UK equity funds: small victories
February 22, 2021
UK equity funds: small victories

Explaining any market moves often involves conjecture, but this recovery does illustrate the positive narrative emerging behind domestic stocks. After a difficult 2020, the UK looks likely to shake off the shackles of the pandemic more quickly than many other nations thanks to its rapid vaccine roll-out.

The absence of perpetual Brexit negotiations might also help matters. As Janus Henderson portfolio manager Oliver Blackbourn put it: “With the immediate trading relationship with the EU now known, investors can get back to looking at fundamentals.”

But can they get back to buying UK equity funds? Investors have ditched open-ended funds with a UK focus to the tune of billions of pounds in each of the past five full calendar years, Investment Association (IA) data shows. This makes sense given Brexit uncertainties, market returns that have lagged those available overseas and a pandemic that has challenged the UK’s valuable dividend credentials. But with domestic shares looking both cheap and better positioned, investors may wish to jump back in.

Very recent data suggests that this has not happened just yet, at least when it comes to what I will call 'generalist' funds for now. Investors yanked a net £2.3bn from UK equity funds in January according to Morningstar, a figure that is highly discouraging even if money was also taken from equity funds across the board that month. Of the active UK equity funds that suffered withdrawals, Morningstar notes that Majedie UK Equity (GB0032730698) and Royal London UK Equity Income (GB00BJ9MHJ70) were among the hardest hit. The manager of the latter, Martin Cholwill, is due to retire later this year – although the announcement of his retirement was made after January, and does not explain the withdrawals.

IA data shows that investors also continued to ditch UK funds in late 2020, even as vaccine news led the FTSE upward. And yet a mini resurgence is quietly taking place in the small-cap space. UK smaller company funds bucked the multi-cap (or 'generalist') trend, attracting inflows in January. This continues a development that ran through October, November and December.

Going down the market cap spectrum seems like a well-targeted way to capture any uplift: many smaller companies can offer exposure to a recovering domestic economy and some benefit from a rising sterling. As this week’s Fund Idea discusses, a small-cap approach also takes investors away from some of the UK’s problem sectors, to an extent.

On a related note, small-cap exposure is the form of UK allocation investors seem more likely to lack in portfolios: the IA’s UK All Companies sector, which holds multi-cap funds, was still the second most popular fund sector at the end of 2020 even after years of outflows, with some £155.6bn in total assets. The UK Smaller Companies funds, by contrast, held just £17bn.

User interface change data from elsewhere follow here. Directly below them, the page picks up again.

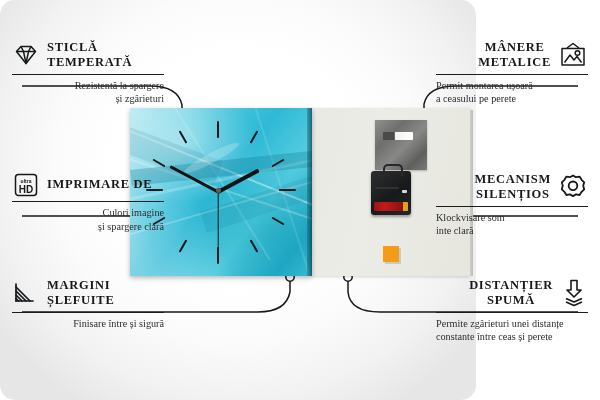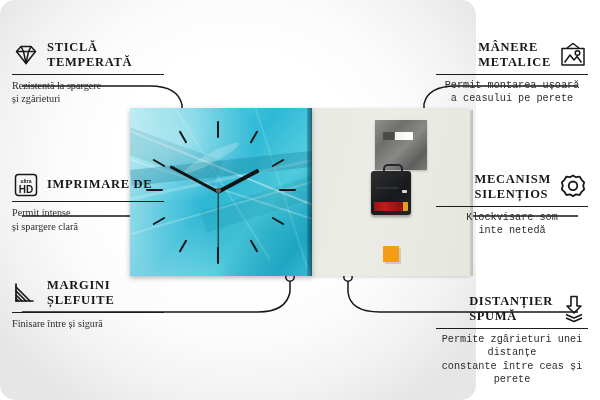--- a/index.html
+++ b/index.html
@@ -96,32 +96,32 @@
     font-weight:bold;font-size:12.5px;letter-spacing:.7px;
     color:#16181a;line-height:1.22;text-transform:uppercase;
   }
   .rule{height:1.4px;background:#1a1c1e;margin:3px 0 4px;}
   .cal-sub{
     font-family:"Liberation Serif", serif;
     font-size:10.2px;color:#2a2d30;line-height:1.32;
   }
   .left .cal-head{justify-content:flex-start;}
   .left .cal-title{text-align:left;}
-  .left .cal-sub{text-align:left;}
+  .left .cal-sub{text-align:right;}
   .right .cal-head{justify-content:flex-end;}
-  .right .cal-title{text-align:left;}
-  .right .cal-sub{text-align:center;font-family:Liberation Mono, monospace;}
+  .right .cal-title{text-align:center;}
+  .right .cal-sub{text-align:left;}
   .ico{flex:0 0 auto;display:block;}
 
   .c-sticla   {left:12px; top:40px;  width:152px;}
   .c-hd       {left:12px; top:172px; width:152px;}
   .c-margini  {left:12px; top:278px; width:152px;}
   .c-manere   {left:436px;top:40px;  width:152px;}
   .c-mecanism {left:436px;top:172px; width:152px;}
-  .c-distant  {left:436px;top:294px; width:152px;}
+  .c-distant  {left:436px;top:278px; width:152px;}
 </style>
 </head>
 <body>
 
 <div id="stage">
 
   <svg id="wires" viewBox="0 0 600 400">
     <g fill="none" stroke="#15181a" stroke-width="1.5">
       <path d="M22,86 L150,86 Q178,86 182,105 L182,112"></path>
       <path d="M22,216 L140,216 Q164,216 172,209 L178,204"></path>
@@ -219,21 +219,21 @@
         <rect x="3.5" y="2.5" width="21" height="21" rx="3" fill="none" stroke="#16181a" stroke-width="1.5"></rect>
         <text x="14" y="11" font-family="Liberation Sans, sans-serif" font-size="5" font-weight="bold" text-anchor="middle" fill="#16181a">ultra</text>
         <text x="14" y="20.5" font-family="Liberation Sans, sans-serif" font-size="10" font-weight="bold" text-anchor="middle" fill="#16181a">HD</text>
       </svg>
       <div class="cal-title">
         <span>IMPRIMARE DE</span><br>
       </div>
     </div>
     <div class="rule"></div>
     <div class="cal-sub">
-      <span>Permit intense</span><br>
+      <span>Culori imagine</span><br>
       <span>și spargere clară</span>
     </div>
   </div>
 
   <div class="callout left c-margini">
     <div class="cal-head">
       <svg class="ico" width="28" height="24" viewBox="0 0 28 24">
         <g stroke="#16181a" stroke-width="1.7" stroke-linecap="round">
           <path d="M4,3 L4,20"></path>
           <path d="M4,20 L21,20"></path>
@@ -287,21 +287,21 @@
           <path d="M15,2.5 L18,4.2 L21.6,3.6 L23.6,6.8 L26.2,9.3 L25.2,12.8 L26.2,16.3
                    L23.6,18.8 L21.6,22 L18,21.4 L15,23.1 L12,21.4 L8.4,22 L6.4,18.8
                    L3.8,16.3 L4.8,12.8 L3.8,9.3 L6.4,6.8 L8.4,3.6 L12,4.2 Z"></path>
           <circle cx="15" cy="12.8" r="4.3"></circle>
         </g>
       </svg>
     </div>
     <div class="rule"></div>
     <div class="cal-sub">
       <span>Klockvisare som</span><br>
-      <span>inte netedă</span>
+      <span>inte clară</span>
     </div>
   </div>
 
   <div class="callout right c-distant">
     <div class="cal-head">
       <div class="cal-title">
         <span>DISTANȚIER</span><br>
         <span>SPUMĂ</span>
       </div>
       <svg class="ico" width="28" height="28" viewBox="0 0 28 28">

But perhaps this also demonstrates a pattern it would be wise to continue, of investors using small-cap investments as riskier 'satellite' positions, or smaller weightings that serve to boost returns without threatening to capsize the portfolio in a bad year.

Small-caps are a great source of growth, especially if the economy comes roaring back. But positions should be sized accordingly and held in a well-diversified portfolio. Small is beautiful in all senses here.